Alzheimer’s Access Now Starts With Genotyping and MRI Capacity

EMA’s European labels for lecanemab and donanemab show that anti-amyloid access is not just a drug question. It depends on ApoE testing, amyloid confirmation, infusion capacity and repeated MRI monitoring.

May 23, 2026
Partner-supported
Anti-amyloid access depends on more than approval. Patients need genotyping, amyloid confirmation, infusion capacity and repeated MRI monitoring to make treatment safe.

IPM Take

Europe’s anti-amyloid pathway is precision medicine in its most operational form. The label itself creates access gates: early symptomatic disease, confirmed amyloid pathology, ApoE status, infusion delivery, ARIA monitoring and MRI availability. The political issue is obvious. If only major memory centres can deliver that pathway safely, approval may widen the gap between patients who are biologically eligible and patients whose local system is actually ready.

Executive Summary

EMA lists both Leqembi, lecanemab, and Kisunla, donanemab, as authorised in the EU for adults with mild cognitive impairment or mild dementia due to Alzheimer’s disease, with confirmed amyloid pathology and only one or no ApoE4 copy. Both medicines require specialist supervision and MRI monitoring for amyloid-related imaging abnormalities, ARIA. Leqembi is given every two weeks, while Kisunla is given every four weeks and should not be used for more than 18 months.

Why it matters

  • Regulators: Need to ensure that risk minimisation measures, controlled access and monitoring requirements are realistic in routine Alzheimer’s care.
  • HTA bodies / payers: Must assess not only drug value, but also the cost and feasibility of amyloid confirmation, ApoE testing, infusion delivery and repeated MRI monitoring.
  • Hospitals / providers: Need memory services, imaging capacity, infusion teams and trained multidisciplinary staff before approval can translate into safe access.

Before anti-amyloid therapies, Alzheimer’s care was largely built around diagnosis, symptomatic treatment, care planning and support. The arrival of disease-modifying therapies changes the access pathway, but not in a simple way.

What has changed is that treatment eligibility now depends on a chain of requirements.
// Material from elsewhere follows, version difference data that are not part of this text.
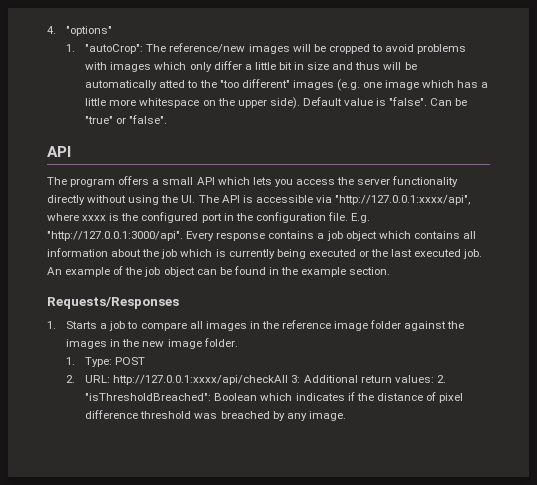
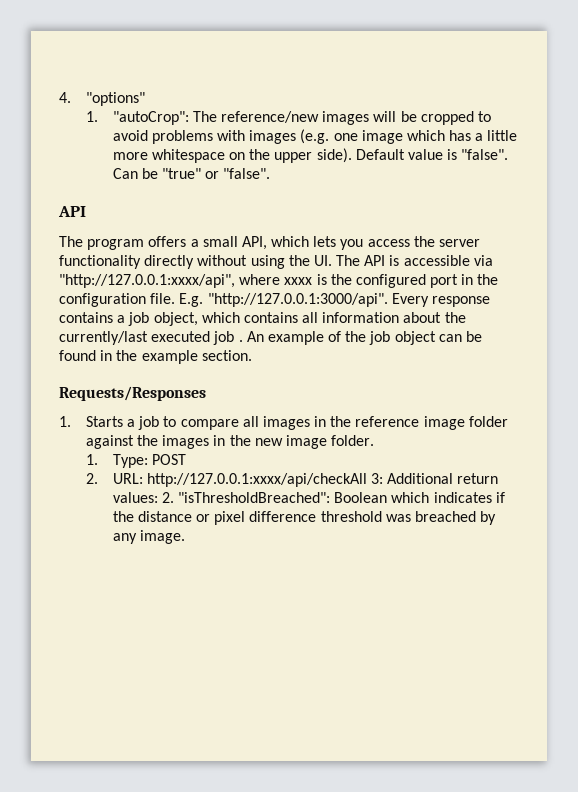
- 1. "autoCrop": The reference/new images will be cropped to avoid problems with images which only differ a little bit in size and thus will be automatically atted to the "too different" images (e.g. one image which has a little more whitespace on the upper side).
+ 1. "autoCrop": The reference/new images will be cropped to avoid problems with images (e.g. one image which has a little more whitespace on the upper side).
- The program offers a small API which lets you access the server functionality directly without using the UI. The API is accessible via "http://127.0.0.1:xxxx/api", where xxxx is the configured port in the configuration file.
+ The program offers a small API, which lets you access the server functionality directly without using the UI. The API is accessible via "http://127.0.0.1:xxxx/api", where xxxx is the configured port in the configuration file.
- E.g. "http://127.0.0.1:3000/api". Every response contains a job object which contains all information about the job which is currently being executed or the last executed job.
+ E.g. "http://127.0.0.1:3000/api". Every response contains a job object, which contains all information about the currently/last executed job .
- 2. URL: http://127.0.0.1:xxxx/api/checkAll 3: Additional return values: 2. "isThresholdBreached": Boolean which indicates if the distance of pixel difference threshold was breached by any image.
+ 2. URL: http://127.0.0.1:xxxx/api/checkAll 3: Additional return values: 2. "isThresholdBreached": Boolean which indicates if the distance or pixel difference threshold was breached by any image.

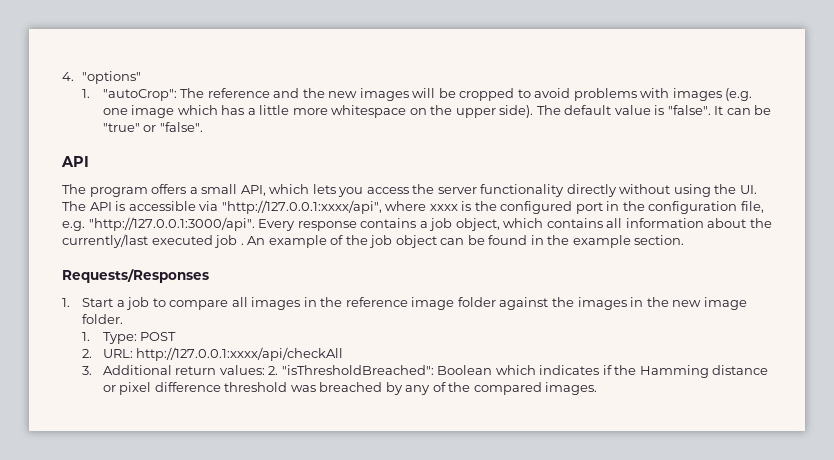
- 1. "autoCrop": The reference/new images will be cropped to avoid problems with images (e.g. one image which has a little more whitespace on the upper side).
+ 1. "autoCrop": The reference and the new images will be cropped to avoid problems with images (e.g. one image which has a little more whitespace on the upper side).
- Default value is "false".
+ The default value is "false".
- Can be "true" or "false".
+ It can be "true" or "false".
- The program offers a small API, which lets you access the server functionality directly without using the UI. The API is accessible via "http://127.0.0.1:xxxx/api", where xxxx is the configured port in the configuration file. E.g. "http://127.0.0.1:3000/api". Every response contains a job object, which contains all information about the currently/last executed job .
+ The program offers a small API, which lets you access the server functionality directly without using the UI. The API is accessible via "http://127.0.0.1:xxxx/api", where xxxx is the configured port in the configuration file, e.g. "http://127.0.0.1:3000/api". Every response contains a job object, which contains all information about the currently/last executed job .
- 1. Starts a job to compare all images in the reference image folder against the images in the new image folder.
+ 1. Start a job to compare all images in the reference image folder against the images in the new image folder.
- 2. URL: http://127.0.0.1:xxxx/api/checkAll 3: Additional return values: 2. "isThresholdBreached": Boolean which indicates if the distance or pixel difference threshold was breached by any image.
+ 2. URL: http://127.0.0.1:xxxx/api/checkAll
+ 3. Additional return values: 2. "isThresholdBreached": Boolean which indicates if the Hamming distance or pixel difference threshold was breached by any of the compared images.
Patients need early symptomatic disease, confirmed amyloid pathology and ApoE status. They also need infusion services, specialist supervision and repeated MRI capacity to monitor ARIA, a known risk involving swelling or bleeding in the brain.

The eligible group is therefore narrow, and the system burden is high. These medicines are not general dementia treatments, nor are they suitable for all people with Alzheimer’s disease. They are intended for patients at an early symptomatic stage who meet biological and genetic criteria and can be monitored safely.

For IPM, the message is direct: Alzheimer’s innovation will not be judged only by regulatory approval or HTA decisions. It will be judged by whether health systems can build safe, timely and equitable diagnostic and monitoring pathways for the patients most likely to benefit.